The Austin City Council closed the door on neighborhood "short term rental" properties -- that act like mini hotels.
The decision came after council members spent most of the day trying to decide when the practice will officially be outlawed.
The Austin City Council chamber was packed Tuesday with people from both sides of the short term rental fight. The issue came up because of complaints from neighborhood residents about loud parties by renters who were in town to attend a festival or some other special event.
Councilman Don Zimmerman suggested they may be taking the wrong approach in addressing the concerns
"I think this whole problem came about because we had public disturbance ordinances that were not being enforced and I want to draw the council’s attention back to that,” said Zimmerman.
The main focus is on people who don't use the property as homes but as an investment - it's a category known as type 2 short term rental. There are currently about 430 sites, that number was capped last year.

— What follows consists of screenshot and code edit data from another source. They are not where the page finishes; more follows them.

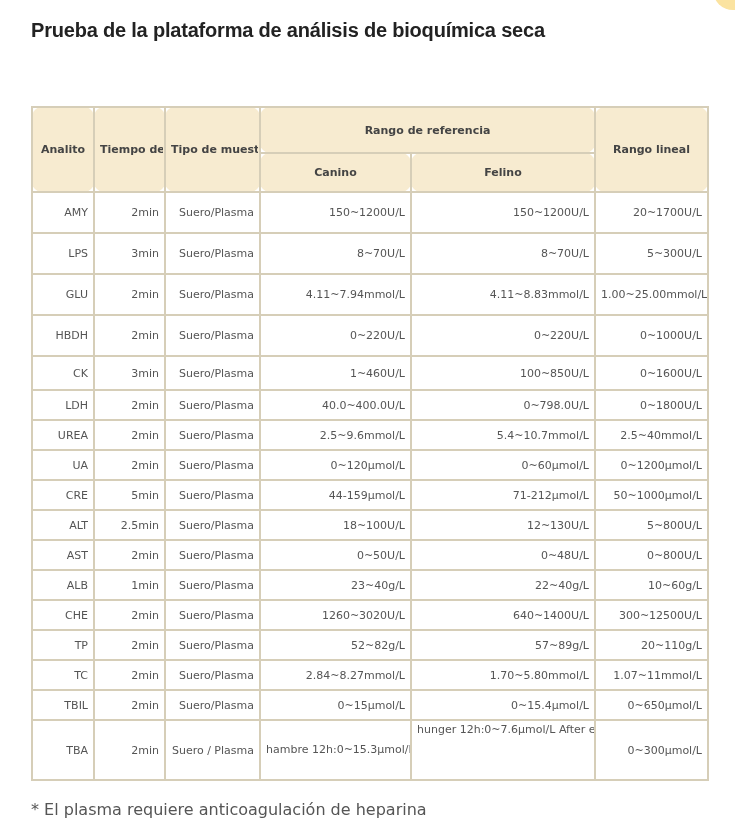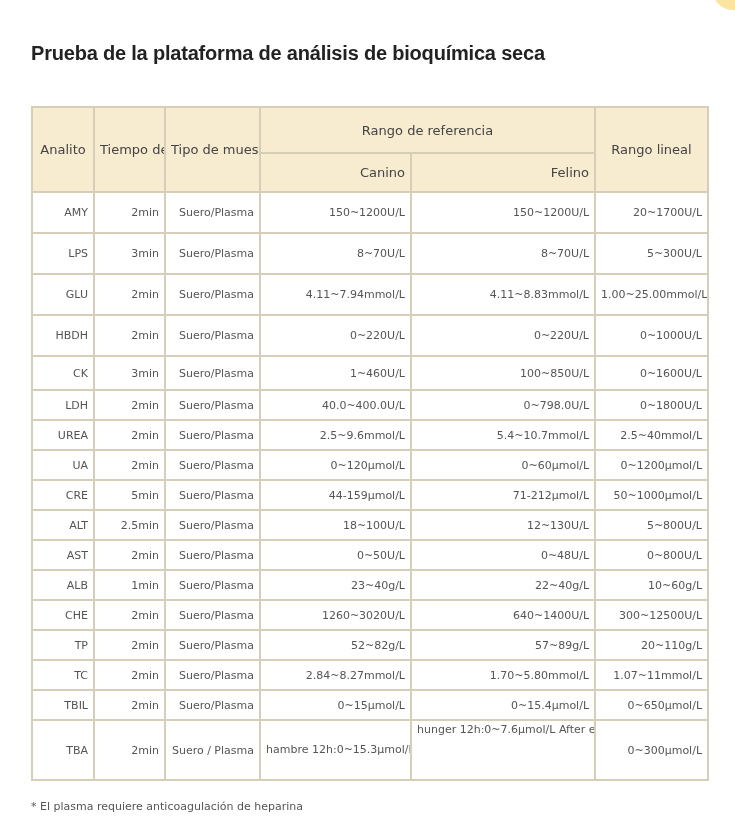"Prueba de la plataforma de" .page-title { top: 42px -> 19px }
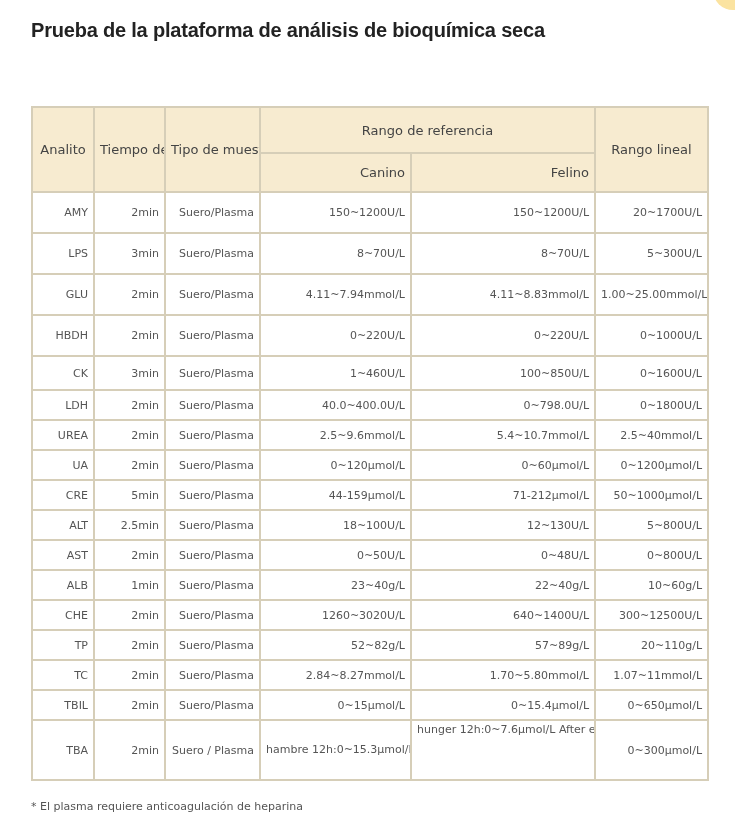"Rango de referencia" table.spec th { border-radius: none -> 10px; font-size: 13px -> 11px; font-weight: normal -> bold }
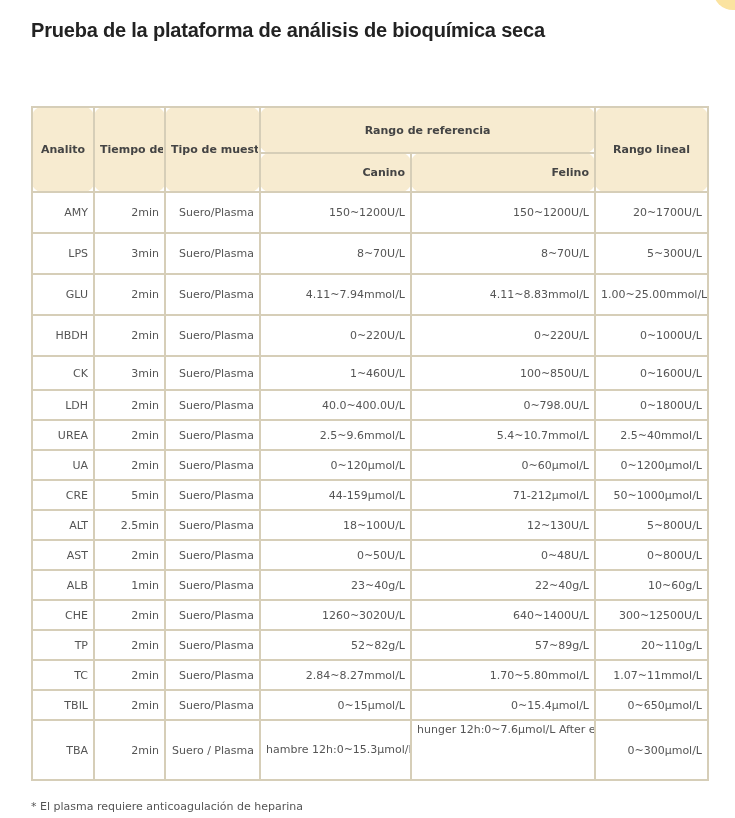"Canino" th.h-sub { text-align: right -> center }
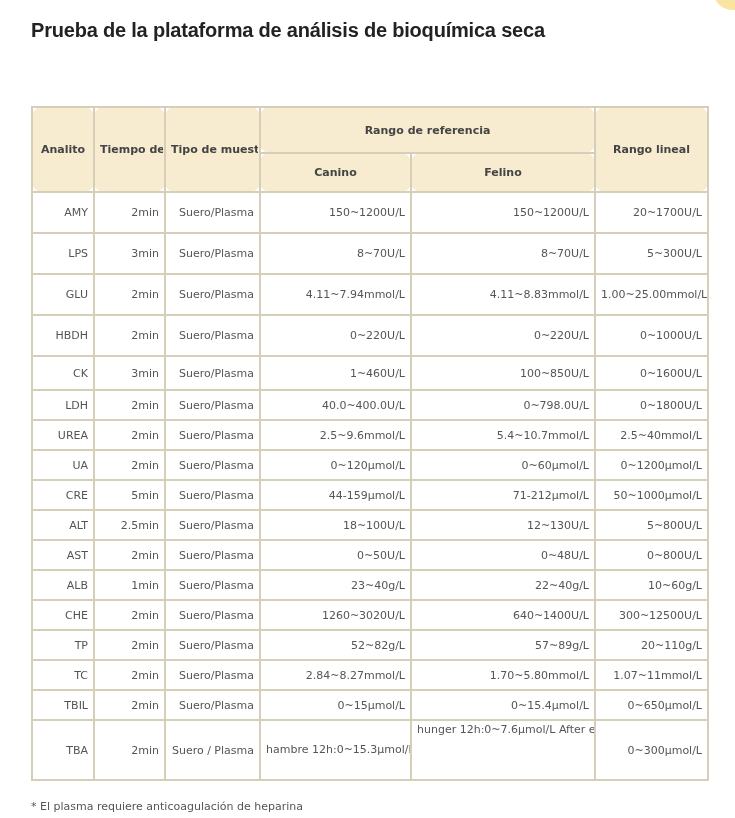"* El plasma requiere anticoagulación" .footnote { font-size: 11px -> 16px }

Council member Kathie Tovo made it clear the discussion for her and others has evolved into something bigger than cracking down on noisy visitors
"We talked a lot about affordability and what policies promote affordability and which don't I think it is an increasing body of evidence that's coming out here and I am sitting in that commercial short-term rentals in our neighborhoods in removing long-term rental stock and removing housing stock increases house costs for those who want to live and rent and in our ... neighborhoods,” said Tovo.
It was decided that Type 2 Short Term Rental property will be phased out by 2022. Mayor Steve Adler warned shutting down type 2 rental property could trigger lawsuits and also drive the industry underground.
Rental units, known as Type 1, which are located on property that the owner also lives on, are still allowed. Occupancy limits and noise controls for Type 1 rentals were set by the council.